1922. Count Good Numbers

Description

A digit string is good if the digits (0-indexed) at even indices are even and the digits at odd indices are prime (2, 3, 5, or 7).

For example, "2582" is good because the digits (2 and 8) at even positions are even and the digits (5 and 2) at odd positions are prime. However, "3245" is not good because 3 is at an even index but is not even.

Given an integer n, return the total number of good digit strings of length n. Since the answer may be large, return it modulo 10⁹ + 7.

A digit string is a string consisting of digits 0 through 9 that may contain leading zeros.

Example 1:

Input: n = 1
Output: 5
Explanation: The good numbers of length 1 are "0", "2", "4", "6", "8".

Example 2:

Input: n = 4
Output: 400

Example 3:

Input: n = 50
Output: 564908303

Constraints:

1 <= n <= 10¹⁵

Solutions

Solution 1: Fast Exponentiation

For a "good number" of length \(n\), the even-indexed positions have \(\lceil \frac{n}{2} \rceil = \lfloor \frac{n + 1}{2} \rfloor\) digits, and these positions can be filled with \(5\) different digits (\(0, 2, 4, 6, 8\)). The odd-indexed positions have \(\lfloor \frac{n}{2} \rfloor\) digits, and these positions can be filled with \(4\) different digits (\(2, 3, 5, 7\)).
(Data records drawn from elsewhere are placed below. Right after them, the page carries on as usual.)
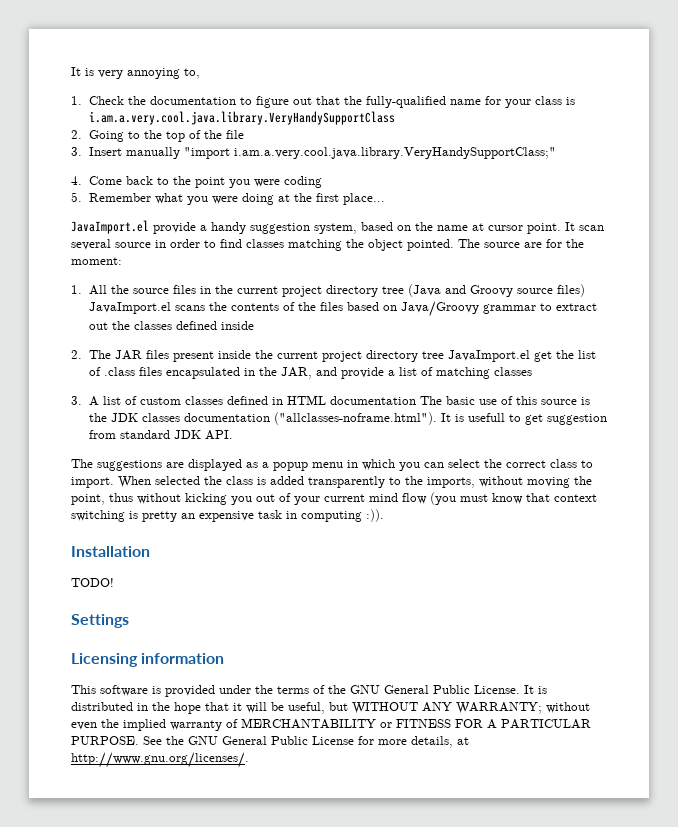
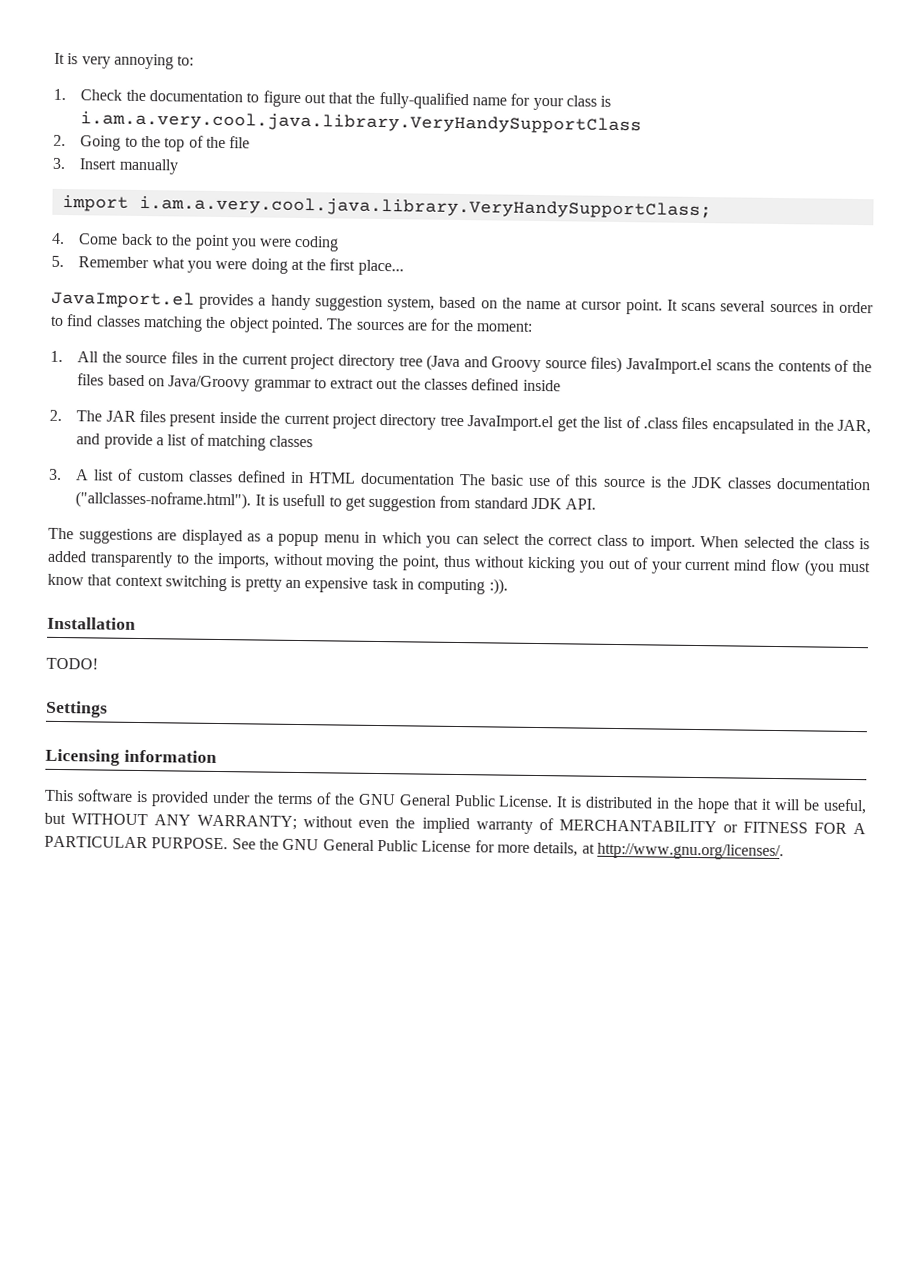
- It is very annoying to,
+ It is very annoying to:
- 3. Insert manually "import i.am.a.very.cool.java.library.VeryHandySupportClass;"
+ 3. Insert manually
+ import i.am.a.very.cool.java.library.VeryHandySupportClass;
- JavaImport.el provide a handy suggestion system, based on the name at cursor point.
+ JavaImport.el provides a handy suggestion system, based on the name at cursor point.
- It scan several source in order to find classes matching the object pointed.
+ It scans several sources in order to find classes matching the object pointed.
- The source are for the moment:
+ The sources are for the moment:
Therefore, the total number of "good numbers" of length \(n\) is:

\[ ans = 5^{\lceil \frac{n}{2} \rceil} \times 4^{\lfloor \frac{n}{2} \rfloor} \]

We can use fast exponentiation to compute \(5^{\lceil \frac{n}{2} \rceil}\) and \(4^{\lfloor \frac{n}{2} \rfloor}\). The time complexity is \(O(\log n)\), and the space complexity is \(O(1)\).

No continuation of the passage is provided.